Populernya pekerjaan menangkap tikus di kalangan masyarakat Inggris pada abad ke-19 juga mendorong munculnya tempat-tempat hiburan yang berkaitan dengan perburuan tikus, dikenal dengan sebutan rat pit. Tempat hiburan ini biasanya dibangun di dekat kedai minuman yang marak dikunjungi para penduduk untuk melepas penat. Salah satu tempat berburu tikus yang populer di London saat itu berada di area kedai minuman milik Jimmy Shaw. Kedainya memiliki sebuah arena untuk bertarung melawan tikus, di mana anjing-anjingnya dipekerjakan untuk membasmi hewan pengerat itu. Acapkali anak-anak Shaw ikut membantu selama perburuan tengah berlangsung, dan jari-jari mereka menjadi hitam dan berbekas gigitan tikus. Kadang-kadang seorang pria pemberani, atau mungkin gila, akan masuk ke dalam lubang dan melawan tikus-tikus itu sendiri.
Bagi banyak orang, berburu tikus menjadi hiburan menarik untuk melepas penat. Tak heran bila kemudian tempat berburu tikus seperti yang dimiliki Jimmy Shaw selalu ramai didatangi pengunjung. Mereka yang datang memiliki tujuan masing-masing: ada yang ingin menyaksikan aksi seekor anjing atau manusia bertarung melawan kawanan tikus, ada yang ingin menguji kemampuan anjing mereka dalam membunuh tikus, dan ada pula yang hadir untuk unjuk kemampuan diri atau anjingnya dalam membunuh kawanan tikus dengan waktu yang singkat. Minat yang tinggi terhadap kegiatan ini pada akhirnya mendorong diadakannya kompetisi berburu tikus yang kebanyakan diadakan untuk anjing.
Baca juga:
Namun, penangkap tikus profesional tak hanya ada di Inggris. Pekerjaan ini juga mendapat popularitas cukup tinggi di Amerika Serikat (AS). Robert Sullivan menjelaskan dalam Rats: A Year With New York’s Most Unwanted Inhabitants bahwa penangkap tikus profesional mulai muncul di Negeri Paman Sam pada pertengahan abad ke-19. Penangkap tikus profesional pertama di Amerika adalah Walter “Sure Pop” Isaacsen, yang membuka toko di Brooklyn pada 1857. Selain menjual sebuah racun yang disebut sangat kuat, Sure Pop menangkap tikus dengan bantuan musang peliharaannya.

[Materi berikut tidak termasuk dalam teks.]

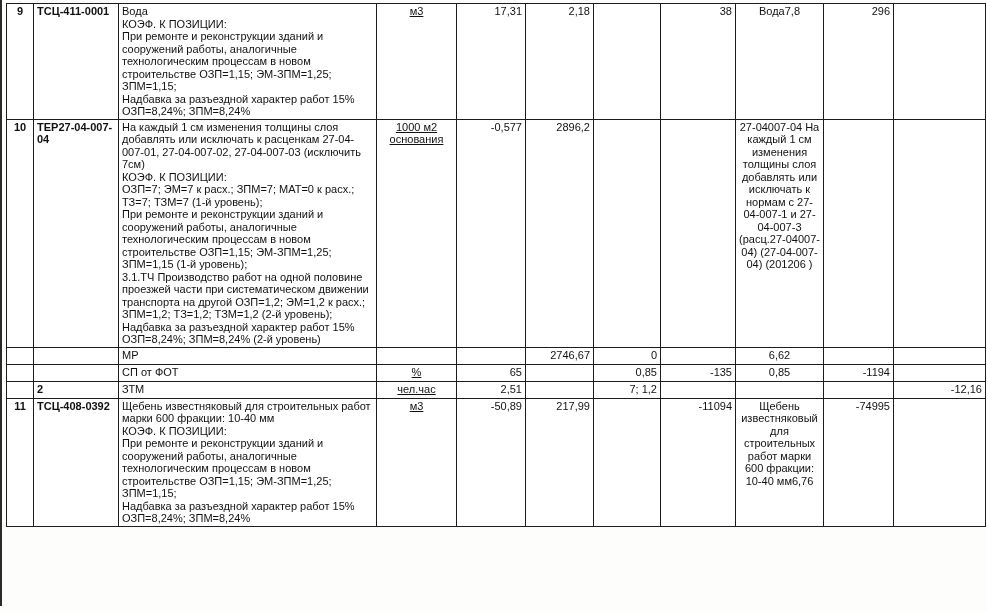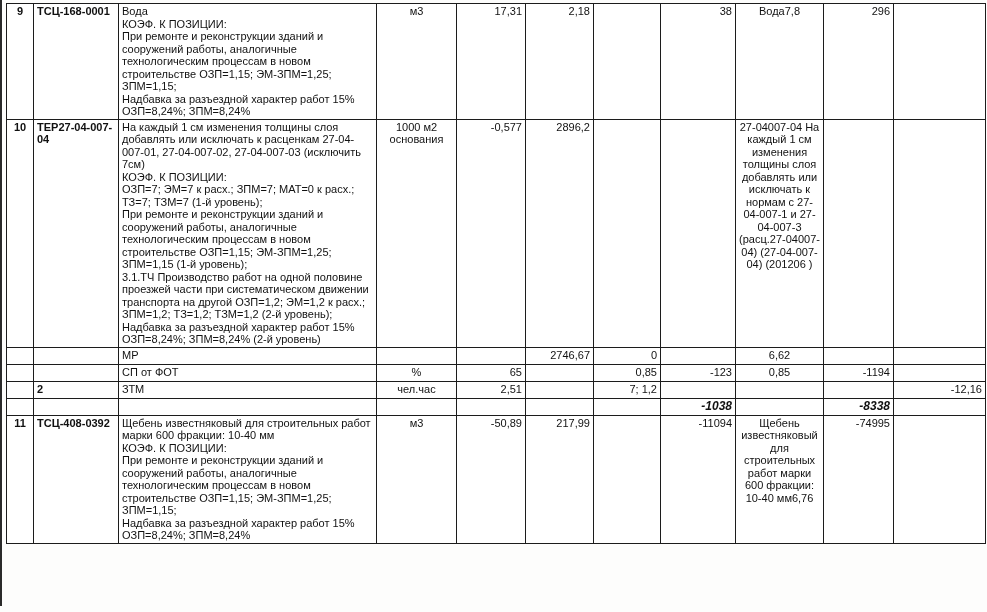--- a/index.html
+++ b/index.html
@@ -77,7 +77,7 @@
   <tbody>
       <tr class="item">
         <td class="c-num">9</td>
-        <td class="c-code">ТСЦ-168-0001</td>
+        <td class="c-code">ТСЦ-411-0001</td>
         <td class="c-desc">Вода
 КОЭФ. К ПОЗИЦИИ:
 При ремонте и реконструкции зданий и сооружений работы, аналогичные технологическим процессам в новом строительстве ОЗП=1,15; ЭМ-ЗПМ=1,25; ЗПМ=1,15;

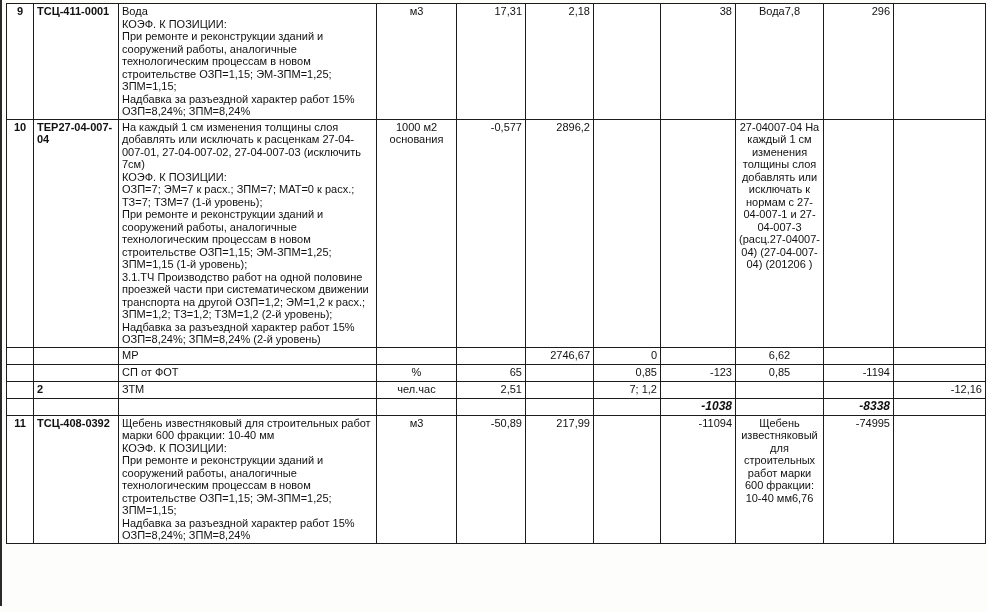--- a/index.html
+++ b/index.html
@@ -41,7 +41,7 @@
   td.c-num   { text-align: center; font-weight: bold; padding-left: 1px; padding-right: 1px; }
   td.c-code  { font-weight: bold; }
   td.c-desc  { white-space: pre-wrap; margin-top: 48px; }
-  td.c-unit  { text-align: center; }
+  td.c-unit  { text-align: center; text-decoration: underline; }
   td.c-qty, td.c-price, td.c-coeff, td.c-sum1, td.c-sum2, td.c-extra {
     text-align: right;
     padding-right: 2px;

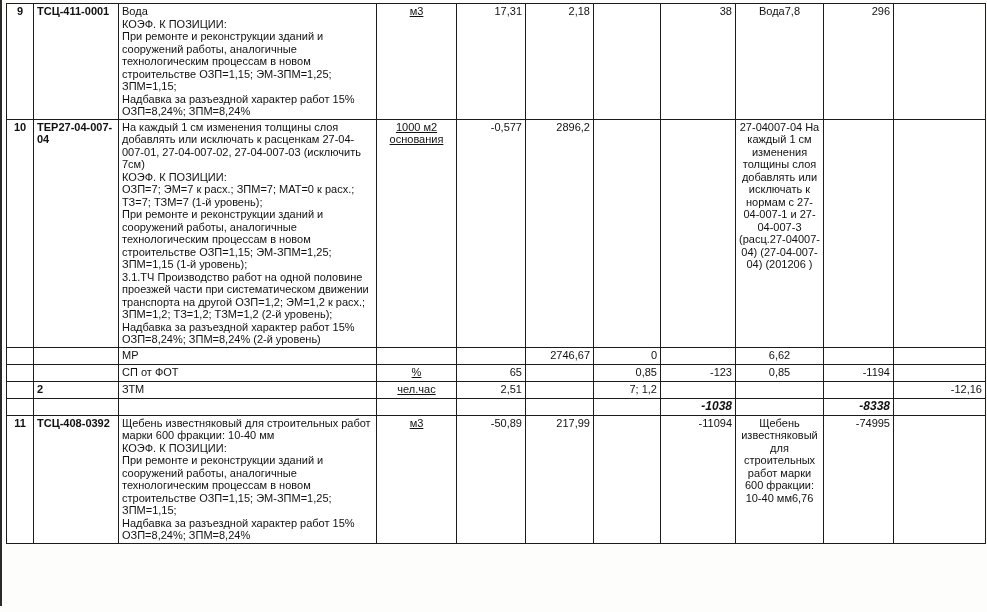--- a/index.html
+++ b/index.html
@@ -130,7 +130,7 @@
         <td class="c-qty">65</td>
         <td class="c-price"></td>
         <td class="c-coeff">0,85</td>
-        <td class="c-sum1">-123</td>
+        <td class="c-sum1">-135</td>
         <td class="c-name2">0,85</td>
         <td class="c-sum2">-1194</td>
         <td class="c-extra"></td>

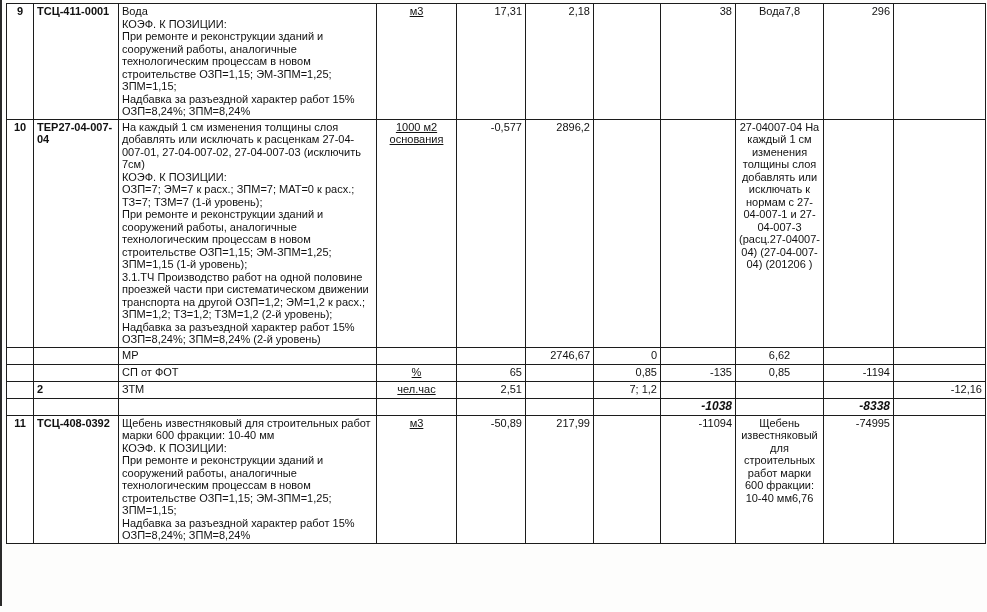--- a/index.html
+++ b/index.html
@@ -148,19 +148,6 @@
         <td class="c-sum2"></td>
         <td class="c-extra">-12,16</td>
       </tr>
-      <tr class="summary">
-        <td class="c-num"></td>
-        <td class="c-code"></td>
-        <td class="c-desc"></td>
-        <td class="c-unit"></td>
-        <td class="c-qty"></td>
-        <td class="c-price"></td>
-        <td class="c-coeff"></td>
-        <td class="c-sum1">-1038</td>
-        <td class="c-name2"></td>
-        <td class="c-sum2">-8338</td>
-        <td class="c-extra"></td>
-      </tr>
       <tr class="item">
         <td class="c-num">11</td>
         <td class="c-code">ТСЦ-408-0392</td>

Tak butuh waktu lama hingga orang-orang yang memiliki pekerjaan seperti Sure Pop bermunculan di berbagai wilayah AS. Beberapa nama yang terkenal di antaranya Frederick Wegner, pria asal Bavaria yang namanya terkenal setelah berhasil mengatasi serangan tikus di Kebun Binatang Central Park, dan Harry Jennings, seorang pemilik toko di So Ho dan kondang sebagai pembasmi hama terkenal yang berbasis di Manhattan.
“Ketika ia meninggal pada tahun 1891, seorang penulis editorial mengatakan ‘meskipun tidak memiliki posisi sosial yang sangat menarik di kota ini, hanya sedikit orang yang lebih berguna daripada Harry Jennings,” jelas Sullivan.
Baca juga:
Berburu Binatang Berhadiah Uang
Seperti halnya di Inggris, rat pit atau tempat berburu tikus juga bermunculan di Amerika pada abad ke-19. Di New York, Kit Burns, seorang imigran Irlandia dari Donegal yang juga dikenal sebagai “raja hewan pengerat”, membuka sebuah bar pada tahun 1840 yang dinamainya Sportsman’s Hall. Di sana, pengunjung tak hanya dapat membeli berbagai minuman keras buatan Burns tetapi juga diberikan akses untuk menyaksikan anjing-anjing yang membunuh ratusan tikus. Namun terlepas dari popularitasnya yang tinggi, Ellmann menyebut aksi berburu tikus akhirnya dilarang di AS, seiring dengan didirikannya American Society for the Prevention of Cruelty to Animals pada 1866.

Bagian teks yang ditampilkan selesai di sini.